Capsaicin as an amphipathic modulator of NaV1.5 mechanosensitivity

• Main Authors: Andersen, O.S (Author), Beyder, A. (Author), Cowan, L.M (Author), Farrugia, G. (Author), Rusinova, R. (Author), Strege, P.R (Author)
• Format: Article
• Language: English
• Published: Taylor and Francis Ltd. 2022
• Subjects: Amphipathic; arrhythmia; capsaicin; electrophysiology; functional gastrointestinal disorder; ion channel; irritable bowel syndrome; mechanosensitivity; mechanotransduction; voltage-gated sodium channel type 5
• Online Access: View Fulltext in Publisher

 SCN5A-encoded NaV1.5 is a voltage-gated Na+ channel that drives the electrical excitability of cardiac myocytes and contributes to slow waves of the human gastrointestinal smooth muscle cells. NaV1.5 is mechanosensitive: mechanical force modulates several facets of NaV1.5’s voltage-gated function, and some NaV1.5 channelopathies are associated with abnormal NaV1.5 mechanosensitivity (MS).
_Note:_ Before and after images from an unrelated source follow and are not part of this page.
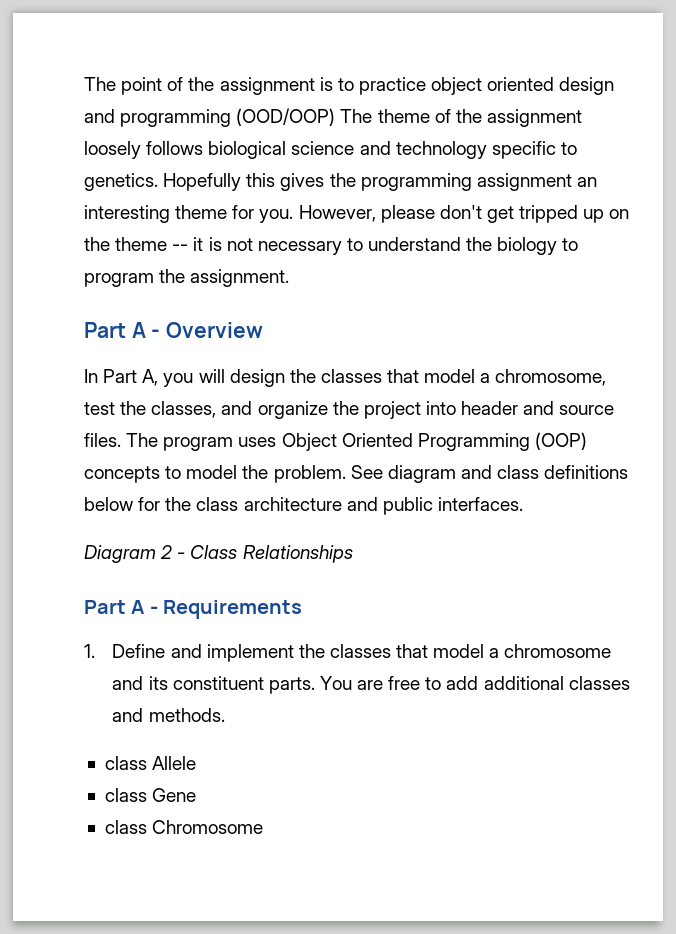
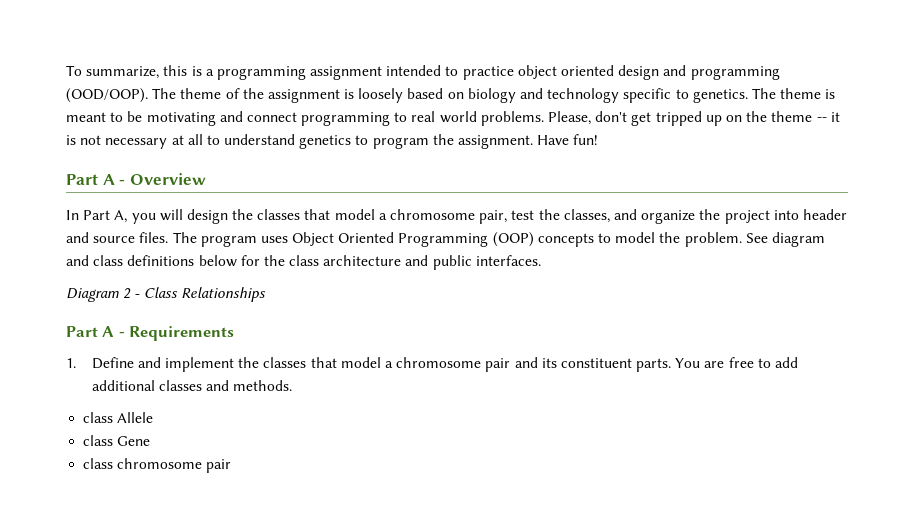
- The point of the assignment is to practice object oriented design and programming (OOD/OOP) The theme of the assignment loosely follows biological science and technology specific to genetics.
+ To summarize, this is a programming assignment intended to practice object oriented design and programming (OOD/OOP). The theme of the assignment is loosely based on biology and technology specific to genetics.
- Hopefully this gives the programming assignment an interesting theme for you. However, please don't get tripped up on the theme -- it is not necessary to understand the biology to program the assignment.
+ The theme is meant to be motivating and connect programming to real world problems. Please, don't get tripped up on the theme -- it is not necessary at all to understand genetics to program the assignment. Have fun!
- In Part A, you will design the classes that model a chromosome, test the classes, and organize the project into header and source files.
+ In Part A, you will design the classes that model a chromosome pair, test the classes, and organize the project into header and source files.
- 1. Define and implement the classes that model a chromosome and its constituent parts.
+ 1. Define and implement the classes that model a chromosome pair and its constituent parts.
- class Chromosome
+ class chromosome pair

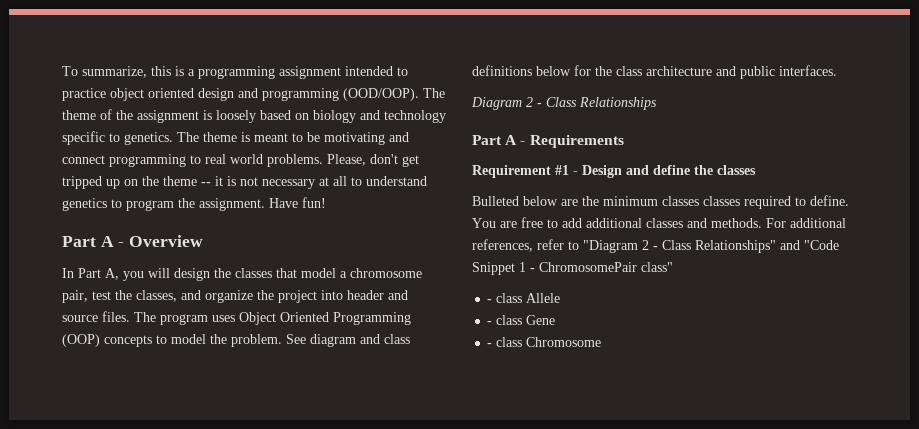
- 1. Define and implement the classes that model a chromosome pair and its constituent parts.
+ Requirement #1 - Design and define the classes
+ Bulleted below are the minimum classes classes required to define.
- You are free to add additional classes and methods.
- class Allele
+ You are free to add additional classes and methods. For additional references, refer to "Diagram 2 - Class Relationships" and "Code Snippet 1 - ChromosomePair class"
+ - class Allele
- class Gene
+ - class Gene
- class chromosome pair
+ - class Chromosome

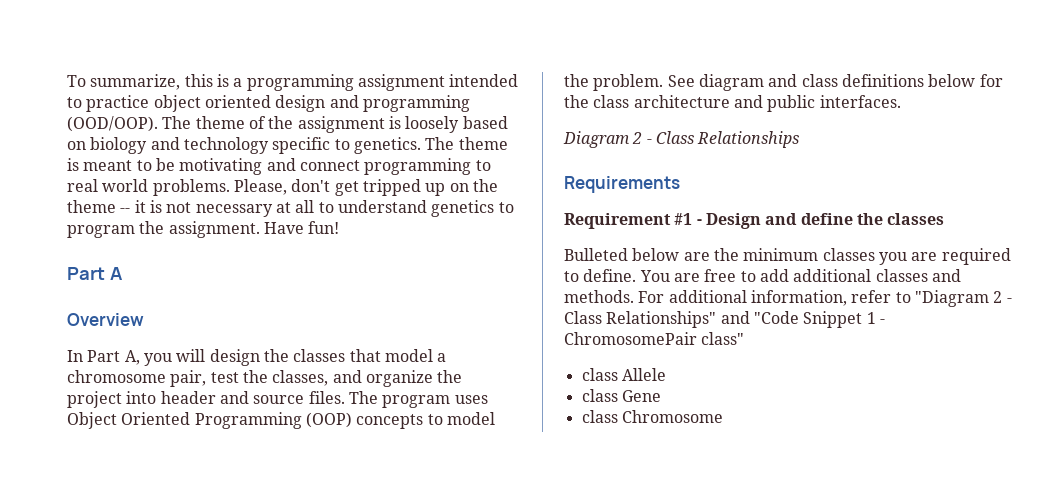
- Part A - Overview
+ Part A
+ Overview
- Part A - Requirements
+ Requirements
- Bulleted below are the minimum classes classes required to define.
+ Bulleted below are the minimum classes you are required to define.
- For additional references, refer to "Diagram 2 - Class Relationships" and "Code Snippet 1 - ChromosomePair class"
+ For additional information, refer to "Diagram 2 - Class Relationships" and "Code Snippet 1 - ChromosomePair class"
- - class Allele
+ class Allele
- - class Gene
+ class Gene
- - class Chromosome
+ class Chromosome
A class of membrane-active drugs, known as amphiphiles, therapeutically target NaV1.5’s voltage-gated function and produce off-target effects including alteration of MS. Amphiphiles may provide a novel option for therapeutic modulation of NaV1.5’s mechanosensitive operation. To more selectively target NaV1.5 MS, we searched for a membrane-partitioning amphipathic agent that would inhibit MS with minimal closed-state inhibition of voltage-gated currents. Among the amphiphiles tested, we selected capsaicin for further study. We used two methods to assess the effects of capsaicin on NaV1.5 MS: (1) membrane suction in cell-attached macroscopic patches and (2) fluid shear stress on whole cells. We tested the effect of capsaicin on NaV1.5 MS by examining macro-patch and whole-cell Na+ current parameters with and without force. Capsaicin abolished the pressure- and shear-mediated peak current increase and acceleration; and the mechanosensitive shifts in the voltage-dependence of activation (shear) and inactivation (pressure and shear). Exploring the recovery from inactivation and use-dependent entry into inactivation, we found divergent stimulus-dependent effects that could potentiate or mitigate the effect of capsaicin, suggesting that mechanical stimuli may differentially modulate NaV1.5 MS. We conclude that selective modulation of NaV1.5 MS makes capsaicin a promising candidate for therapeutic interventions targeting MS. © 2022 The Author(s). Published by Informa UK Limited, trading as Taylor & Francis Group.